▶ _Prompt_
Copy out, unchanged, every line from the start of the records to the line that contains "(825, 590) none", and stop there.

____________

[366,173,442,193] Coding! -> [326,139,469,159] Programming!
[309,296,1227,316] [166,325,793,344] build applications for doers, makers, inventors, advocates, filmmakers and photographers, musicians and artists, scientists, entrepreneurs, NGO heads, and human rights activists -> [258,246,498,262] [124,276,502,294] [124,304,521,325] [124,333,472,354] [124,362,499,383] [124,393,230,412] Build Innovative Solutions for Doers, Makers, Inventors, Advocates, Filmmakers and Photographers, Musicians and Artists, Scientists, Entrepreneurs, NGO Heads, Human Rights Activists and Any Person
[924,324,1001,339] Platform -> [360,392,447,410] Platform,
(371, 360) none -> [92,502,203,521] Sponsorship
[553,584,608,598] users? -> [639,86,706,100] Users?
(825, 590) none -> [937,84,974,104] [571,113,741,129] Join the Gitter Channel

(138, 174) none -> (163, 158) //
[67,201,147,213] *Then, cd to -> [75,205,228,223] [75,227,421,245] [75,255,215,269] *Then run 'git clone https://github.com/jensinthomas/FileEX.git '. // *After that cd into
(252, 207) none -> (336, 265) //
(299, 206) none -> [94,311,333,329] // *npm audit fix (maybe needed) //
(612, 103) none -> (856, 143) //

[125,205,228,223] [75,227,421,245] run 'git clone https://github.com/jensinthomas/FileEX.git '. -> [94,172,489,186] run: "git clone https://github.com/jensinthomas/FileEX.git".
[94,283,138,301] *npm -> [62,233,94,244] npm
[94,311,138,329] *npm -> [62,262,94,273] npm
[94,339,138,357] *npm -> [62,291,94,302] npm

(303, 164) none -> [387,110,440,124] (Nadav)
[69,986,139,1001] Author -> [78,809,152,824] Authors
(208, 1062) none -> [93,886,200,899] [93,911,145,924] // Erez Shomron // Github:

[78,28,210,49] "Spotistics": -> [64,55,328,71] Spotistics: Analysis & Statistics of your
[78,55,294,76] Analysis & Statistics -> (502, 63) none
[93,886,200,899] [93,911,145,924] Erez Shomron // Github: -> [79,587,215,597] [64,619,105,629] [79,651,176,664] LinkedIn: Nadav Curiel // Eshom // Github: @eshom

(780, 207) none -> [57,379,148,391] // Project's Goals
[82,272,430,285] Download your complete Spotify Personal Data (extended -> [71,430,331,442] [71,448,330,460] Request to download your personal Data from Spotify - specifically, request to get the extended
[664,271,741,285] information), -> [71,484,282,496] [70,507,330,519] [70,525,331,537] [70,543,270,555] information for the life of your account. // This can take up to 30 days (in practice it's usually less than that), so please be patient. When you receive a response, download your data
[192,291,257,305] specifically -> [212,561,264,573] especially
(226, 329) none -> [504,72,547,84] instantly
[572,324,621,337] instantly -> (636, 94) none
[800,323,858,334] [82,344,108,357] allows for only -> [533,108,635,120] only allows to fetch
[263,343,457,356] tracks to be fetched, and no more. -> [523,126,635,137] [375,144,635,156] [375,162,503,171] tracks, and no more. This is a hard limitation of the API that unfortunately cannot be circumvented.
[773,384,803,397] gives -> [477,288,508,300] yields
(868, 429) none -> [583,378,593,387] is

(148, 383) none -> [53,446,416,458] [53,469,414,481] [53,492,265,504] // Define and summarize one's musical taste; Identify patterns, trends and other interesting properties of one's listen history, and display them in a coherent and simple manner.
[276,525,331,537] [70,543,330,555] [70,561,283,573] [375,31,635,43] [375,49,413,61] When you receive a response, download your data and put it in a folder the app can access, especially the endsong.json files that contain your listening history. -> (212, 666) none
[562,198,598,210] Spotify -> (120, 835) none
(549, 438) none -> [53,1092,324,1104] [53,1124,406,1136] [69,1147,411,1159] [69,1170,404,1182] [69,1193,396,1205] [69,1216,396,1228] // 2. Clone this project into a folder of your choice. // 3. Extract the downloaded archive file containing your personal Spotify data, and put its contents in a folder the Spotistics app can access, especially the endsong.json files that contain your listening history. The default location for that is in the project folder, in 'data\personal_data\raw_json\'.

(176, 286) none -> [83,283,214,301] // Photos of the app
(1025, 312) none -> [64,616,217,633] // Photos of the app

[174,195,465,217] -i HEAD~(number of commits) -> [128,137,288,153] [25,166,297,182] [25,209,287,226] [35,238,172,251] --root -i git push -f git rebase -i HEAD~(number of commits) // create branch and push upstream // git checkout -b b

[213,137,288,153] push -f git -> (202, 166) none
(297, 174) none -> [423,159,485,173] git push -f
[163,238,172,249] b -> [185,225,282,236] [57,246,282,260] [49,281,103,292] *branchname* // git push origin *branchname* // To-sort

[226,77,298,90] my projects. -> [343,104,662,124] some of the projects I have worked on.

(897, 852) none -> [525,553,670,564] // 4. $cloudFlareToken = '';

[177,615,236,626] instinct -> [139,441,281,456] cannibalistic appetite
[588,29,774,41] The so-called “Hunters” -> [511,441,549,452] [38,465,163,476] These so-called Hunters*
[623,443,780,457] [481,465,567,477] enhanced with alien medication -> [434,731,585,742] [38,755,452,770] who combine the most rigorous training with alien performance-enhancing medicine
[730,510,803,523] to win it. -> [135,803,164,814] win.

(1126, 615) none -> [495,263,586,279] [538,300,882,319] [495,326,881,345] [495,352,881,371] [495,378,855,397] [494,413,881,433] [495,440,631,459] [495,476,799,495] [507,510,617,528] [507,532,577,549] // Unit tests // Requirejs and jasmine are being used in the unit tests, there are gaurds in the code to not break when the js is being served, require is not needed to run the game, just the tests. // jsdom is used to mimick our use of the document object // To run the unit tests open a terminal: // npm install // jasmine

____________

▶ _Solution for this problem_
[366,173,442,193] Coding! -> [326,139,469,159] Programming!
[309,296,1227,316] [166,325,793,344] build applications for doers, makers, inventors, advocates, filmmakers and photographers, musicians and artists, scientists, entrepreneurs, NGO heads, and human rights activists -> [258,246,498,262] [124,276,502,294] [124,304,521,325] [124,333,472,354] [124,362,499,383] [124,393,230,412] Build Innovative Solutions for Doers, Makers, Inventors, Advocates, Filmmakers and Photographers, Musicians and Artists, Scientists, Entrepreneurs, NGO Heads, Human Rights Activists and Any Person
[924,324,1001,339] Platform -> [360,392,447,410] Platform,
(371, 360) none -> [92,502,203,521] Sponsorship
[553,584,608,598] users? -> [639,86,706,100] Users?
(825, 590) none -> [937,84,974,104] [571,113,741,129] Join the Gitter Channel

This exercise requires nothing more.